Review of Organic Spring Blossom White Tea

AromaFlavorValueTotal
6 of 102 of 52 of 541 of 100
GoodMediocreOverpriced

This was my first Darjeeling white tea, and it's about as impressive as sitting through an hour-long staff meeting with a well-advertised, nicely dressed, but ultimately monotonic guest speaker droning on about an uninteresting subject.

At first, I was intrigued. The best part of the experience was the dry-bag aroma, which reminded me distinctly of a combination of tea, chocolate and faint licorice. That was an unfair tease! Seldom has a tea I've tried so clearly devolved from highly promising to disappointingly bland, from nose to mouth. The taste isn't that unpleasant, just very mild, hardly there. If sweetened, I taste the sweetener far more than the tea, and the unsweetened tea (which I rarely drink, but tried this time) tastes mostly like hot water with a faint hint of tea, and disproportionate yet still-faint bitterness. The description of this tea, found on the outside of the gift box in which it was packaged, says, "unfermented and lightly rolled, with a smooth and delicate flavor." The taste indeed is so delicate as to be essentially absent.

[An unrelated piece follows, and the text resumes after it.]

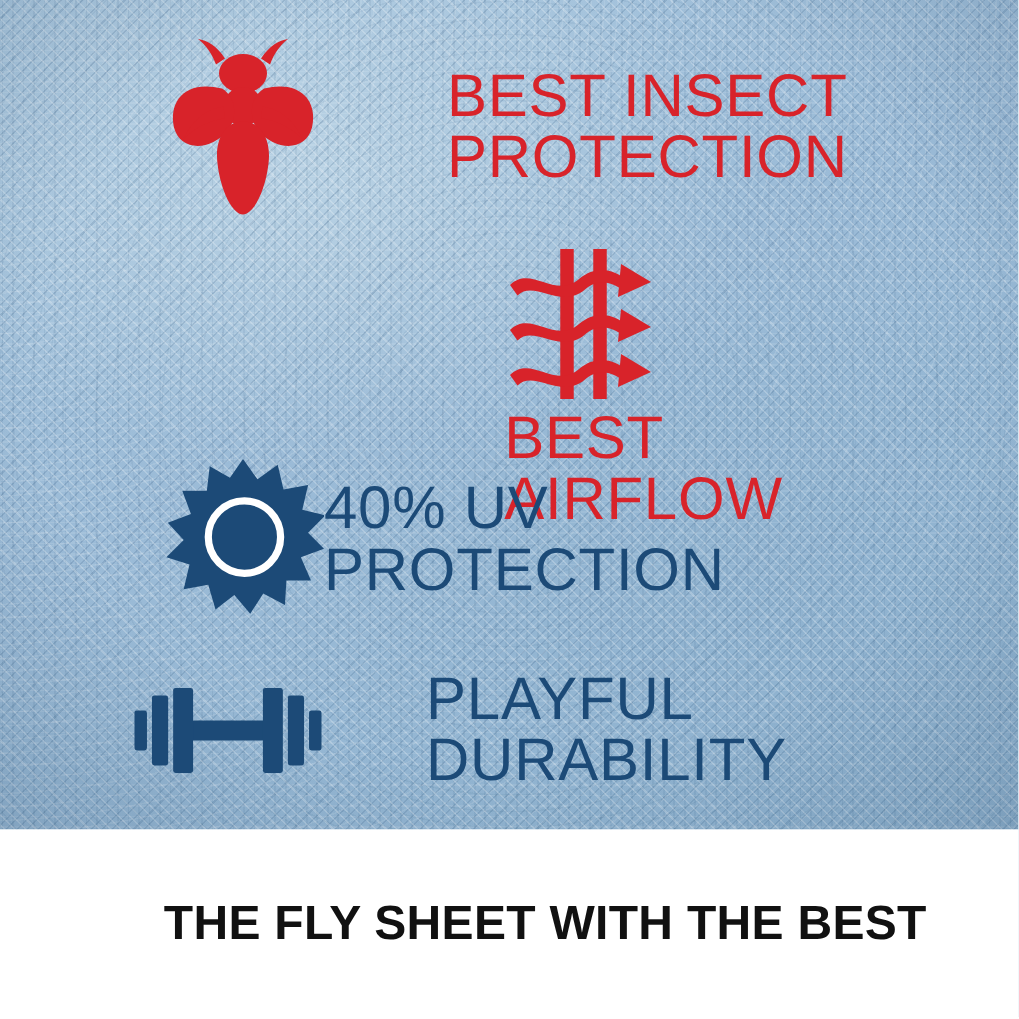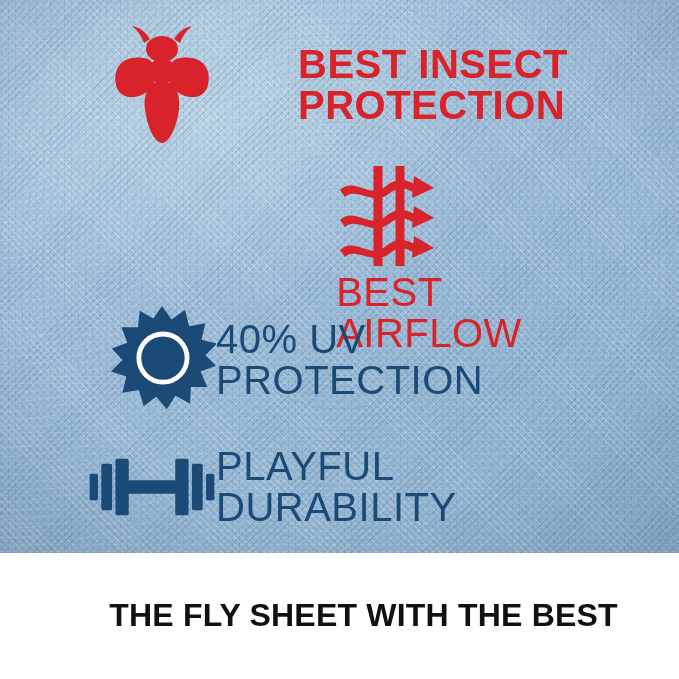"BEST INSECT" .row1 .feature-text { font-weight: bold -> none }
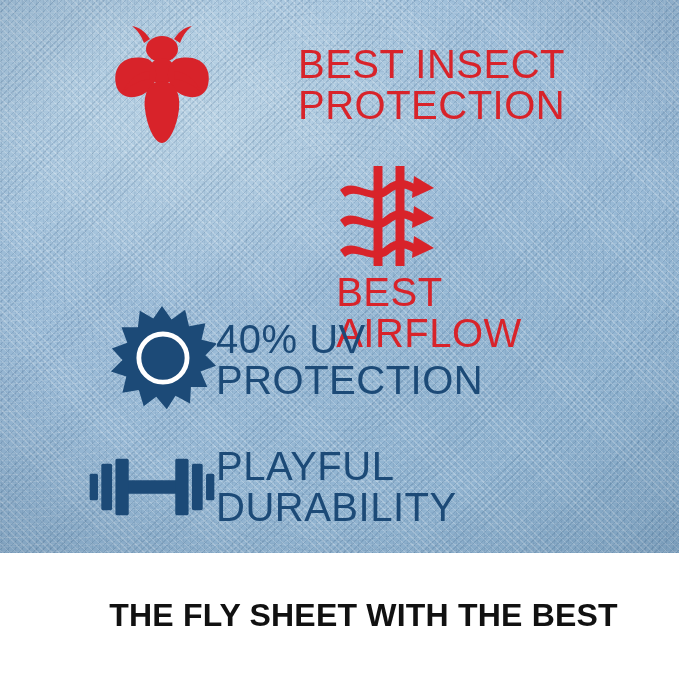"PLAYFUL" .row4 .feature-text { margin-left: none -> 68px }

What little aroma exists in-cup and in the wet bag is rather flat and somewhat musty. When the wet bag is fluffed up (and it swells up nicely...no skimping on quantity here!) the coarse chopping of the leaves becomes apparent; this almost is a loose-leaf tea in a tea bag. However, I'm not convinced the *quality* of leaves chosen is the best, given the lack of greater aroma and flavor. I hope this isn't representative of Darjeeling white teas in general; so far, I much prefer the black and green teas from that area, and the Chinese white teas.